Son of Pesach (Felix) Serebrenik and Theresia Serebrenik
Husband of Julia Serebrenik
Brother of Ernestine Erna Russo; Oskar Serebrenik and Karoline Levy

Occupation: Chief Rabbi of Luxembourg (1929-1941)
Managed by: Private User
Last Updated:

About Grand Rabbi Robert Serebrenik

Congregation Ramath Orah has a unique legacy among Upper West Side synagogues. Founded in 1941 by Rabbi Dr. Robert Serebrenik, the synagogue’s original congregation was comprised of 61 refugees from Luxembourg who escaped the Nazi occupation under extraordinary circumstances. When they arrived in New York they immediately began the work of establishing a congregation in their new home.
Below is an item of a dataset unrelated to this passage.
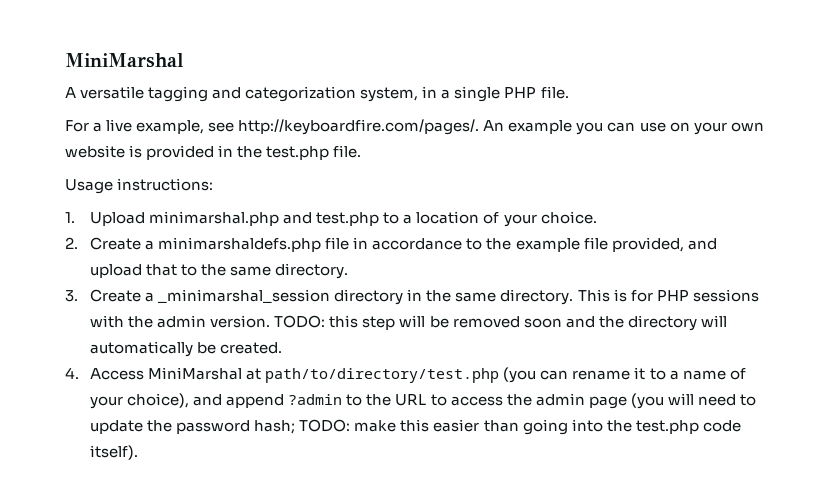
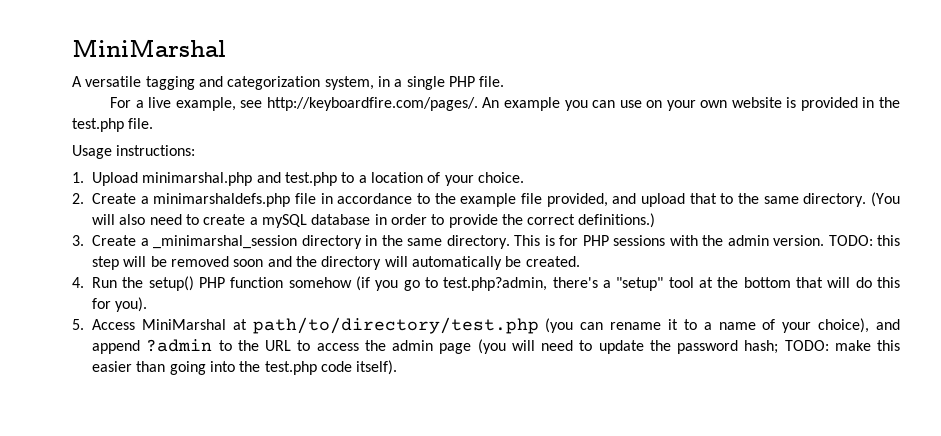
(349, 271) none -> [870,192,900,207] [92,213,656,228] (You will also need to create a mySQL database in order to provide the correct definitions.)
(79, 373) none -> [92,276,901,291] [92,297,148,312] [72,319,84,330] Run the setup() PHP function somehow (if you go to test.php?admin, there's a "setup" tool at the bottom that will do this for you). // 5.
By 1942, they had founded Congregation Ramath Orah, naming it after the community they'd left.

Rabbi Robert Serebrenik Defies Adolf Eichmann to Save Luxembourg Jews, by Kathy Warnes

Rabbi Robert Serebrenik opposed Adolf Eichmann’s Jewish policies, but he never dreamed that he would confront Eichmann himself in his office in Berlin.

Rabbi Dr. Robert Serebrenik had been appointed Chief Rabbi of Luxembourg in 1929, at the age of 28 and in 1930, he married Julia Herzog. When the German army invaded the Netherlands, Belgium, and Luxembourg on May 10, 1940, it conquered Luxembourg within several hours. On that same day, Rabbi Serebrenik helped nearly 1,000 Jews flee from Luxembourg into France and Belgium. Ultimately, many of them reached safely in Spain, Portugal and countries in the Western Hemisphere.

Rabbi Serebrenik and German Contacts Work to Save Jewish Lives

From the time the first German jackboot touched Luxembourg soil, Rabbi Serebrenik mediated between the Nazi invaders and the Jewish community to save as many Jewish lives as he could. In August 1940, Rabbi Serebrenik and a German officer contact, Freiherr von Huene-Horningen, worked to foil a plan to deport all of the Jews of Luxembourg, about 5,000 of them in 1940, either to Eastern European ghettos or concentration camps.

In November 1940, the Nazi’s implemented racial purity laws and arrested many Jews and confiscated their property. During these perilous times, Rabbi Serebrenik organized secret escapes of Jews into southern unoccupied France and official convoys of Jews with proper papers out of Luxembourg to Lisbon.

Rabbi Serebrenik Travels to Berlin to Negotiate with Adolf Eichmann

Many times,Rabbi Serebrenik traveled alone to Berlin to negotiate with German officials to save the Jews of his community. He was summoned to Berlin on March 20, 1941, but this time under different conditions.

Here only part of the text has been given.